=== Work order ===
Output only the lines below from the one holding "[66,758,911,788] [66,782,795,810] [67,802,869,832]" down to the one holding "[97,1113,436,1132] package com.android.mms.service;", both end lines included and every picture dropped.

** Dataset records follows **

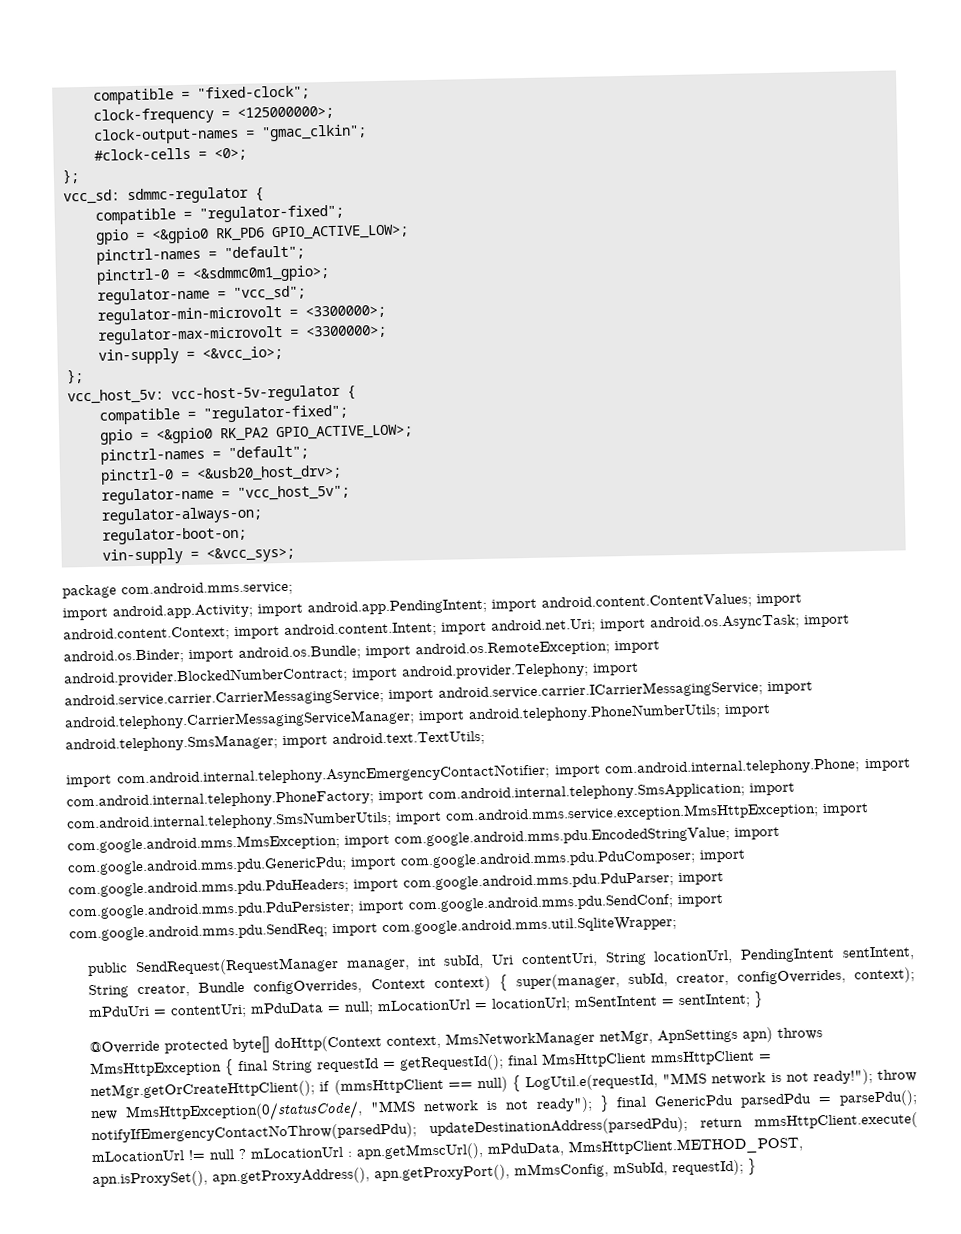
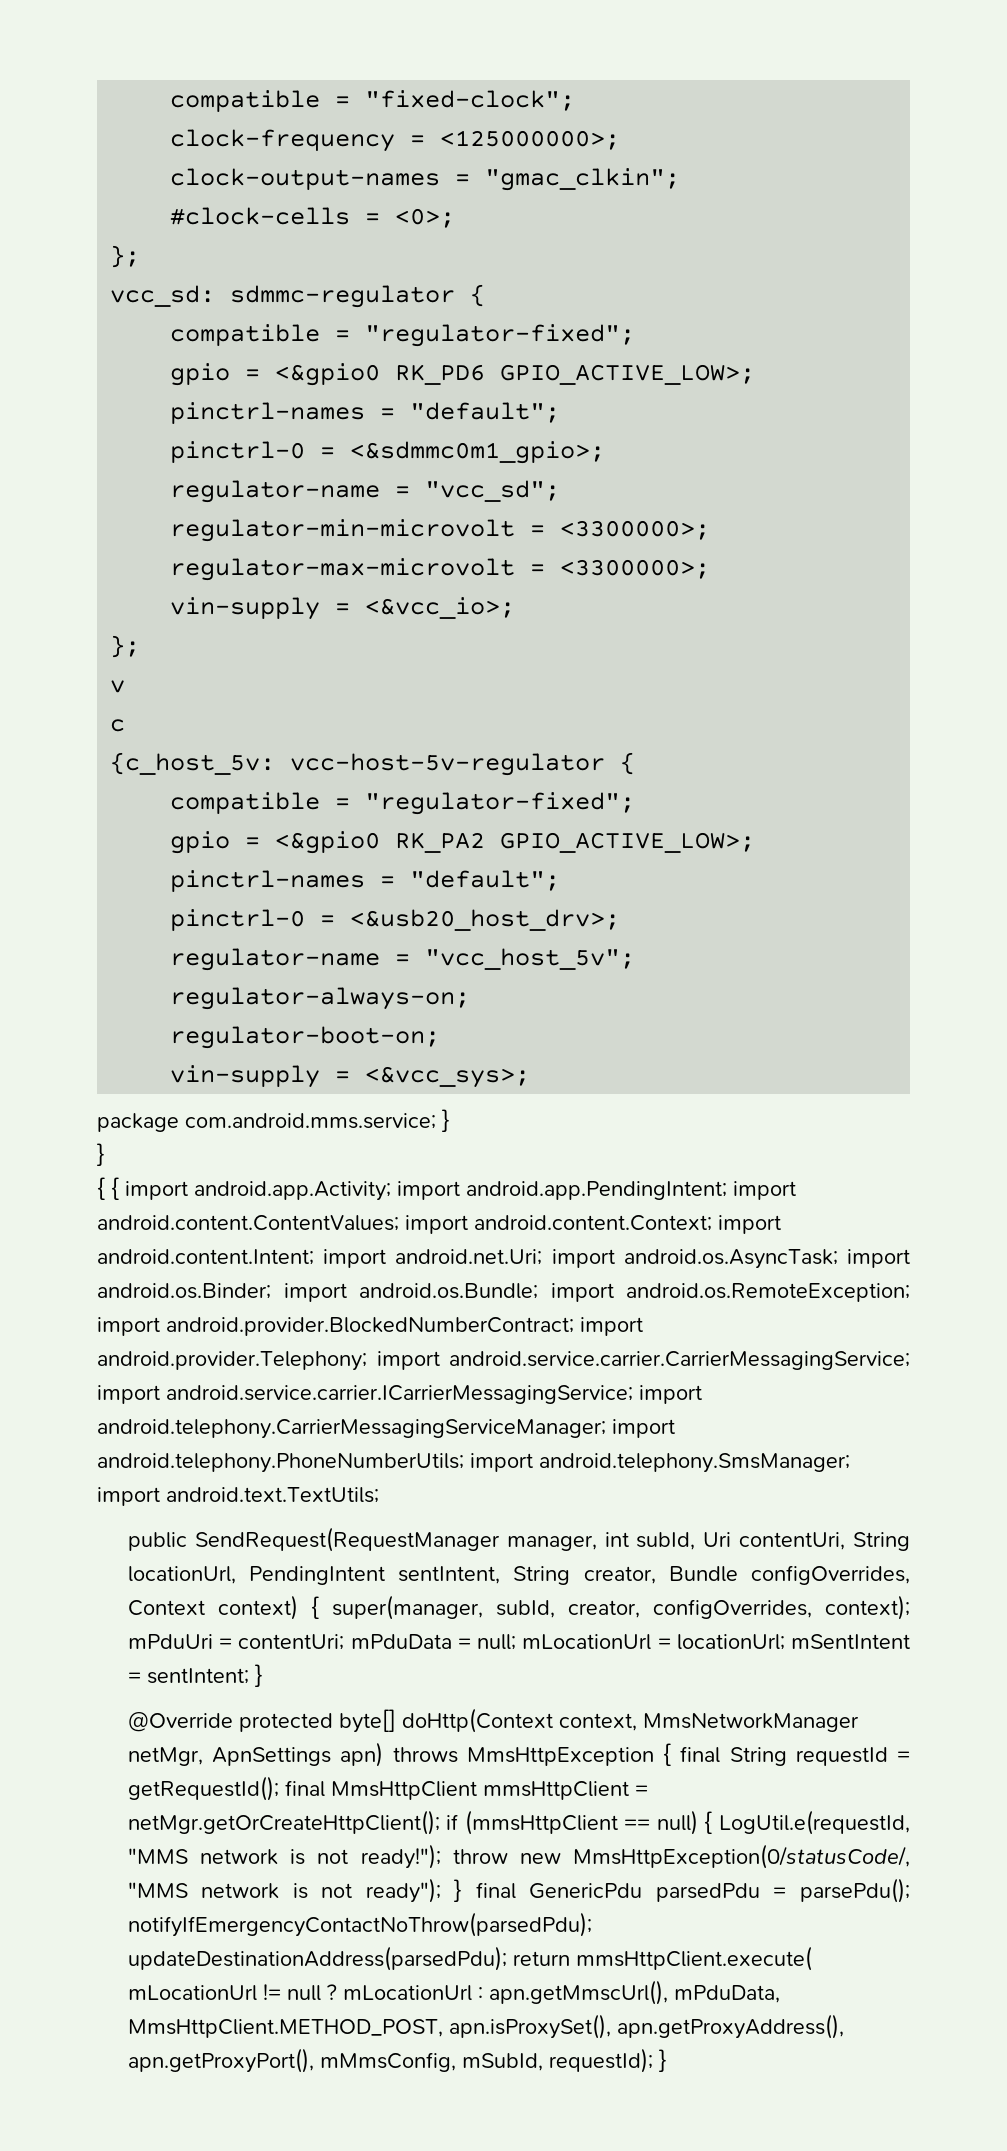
[66,388,164,405] vcc_host_5v: -> [110,680,126,693] [110,719,126,732] [110,752,276,775] v // c // {c_host_5v:
(293, 589) // -> [442,1109,450,1132] [97,1143,105,1166] [97,1177,119,1200] } // } // { {
[66,758,911,788] [66,782,795,810] [67,802,869,832] [67,826,780,854] [67,849,746,876] [68,872,724,898] [68,894,723,920] [69,916,677,942] // import com.android.internal.telephony.AsyncEmergencyContactNotifier; import com.android.internal.telephony.Phone; import com.android.internal.telephony.PhoneFactory; import com.android.internal.telephony.SmsApplication; import com.android.internal.telephony.SmsNumberUtils; import com.android.mms.service.exception.MmsHttpException; import com.google.android.mms.MmsException; import com.google.android.mms.pdu.EncodedStringValue; import com.google.android.mms.pdu.GenericPdu; import com.google.android.mms.pdu.PduComposer; import com.google.android.mms.pdu.PduHeaders; import com.google.android.mms.pdu.PduParser; import com.google.android.mms.pdu.PduPersister; import com.google.android.mms.pdu.SendConf; import com.google.android.mms.pdu.SendReq; import com.google.android.mms.util.SqliteWrapper; -> (379, 1495) none

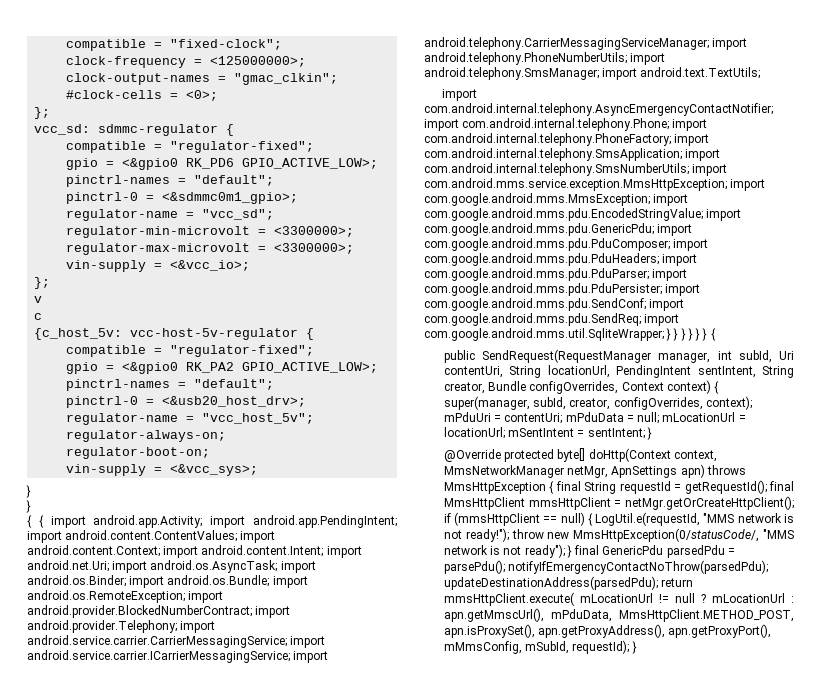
[97,1113,436,1132] package com.android.mms.service; -> (259, 470) none
(379, 1495) none -> [441,89,477,101] [424,103,773,116] [424,118,708,131] [424,133,710,146] [424,148,721,161] [424,163,728,176] [424,178,766,191] [424,193,689,206] [424,208,742,221] [424,223,693,236] [424,238,709,251] [424,253,698,266] [424,268,688,281] [424,283,701,296] [424,298,685,311] [424,313,680,326] [424,328,716,341] // import com.android.internal.telephony.AsyncEmergencyContactNotifier; import com.android.internal.telephony.Phone; import com.android.internal.telephony.PhoneFactory; import com.android.internal.telephony.SmsApplication; import com.android.internal.telephony.SmsNumberUtils; import com.android.mms.service.exception.MmsHttpException; import com.google.android.mms.MmsException; import com.google.android.mms.pdu.EncodedStringValue; import com.google.android.mms.pdu.GenericPdu; import com.google.android.mms.pdu.PduComposer; import com.google.android.mms.pdu.PduHeaders; import com.google.android.mms.pdu.PduParser; import com.google.android.mms.pdu.PduPersister; import com.google.android.mms.pdu.SendConf; import com.google.android.mms.pdu.SendReq; import com.google.android.mms.util.SqliteWrapper; } } } } } } {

** End of Dataset records **

=== Response for this exercise ===
[66,758,911,788] [66,782,795,810] [67,802,869,832] [67,826,780,854] [67,849,746,876] [68,872,724,898] [68,894,723,920] [69,916,677,942] // import com.android.internal.telephony.AsyncEmergencyContactNotifier; import com.android.internal.telephony.Phone; import com.android.internal.telephony.PhoneFactory; import com.android.internal.telephony.SmsApplication; import com.android.internal.telephony.SmsNumberUtils; import com.android.mms.service.exception.MmsHttpException; import com.google.android.mms.MmsException; import com.google.android.mms.pdu.EncodedStringValue; import com.google.android.mms.pdu.GenericPdu; import com.google.android.mms.pdu.PduComposer; import com.google.android.mms.pdu.PduHeaders; import com.google.android.mms.pdu.PduParser; import com.google.android.mms.pdu.PduPersister; import com.google.android.mms.pdu.SendConf; import com.google.android.mms.pdu.SendReq; import com.google.android.mms.util.SqliteWrapper; -> (379, 1495) none

[97,1113,436,1132] package com.android.mms.service; -> (259, 470) none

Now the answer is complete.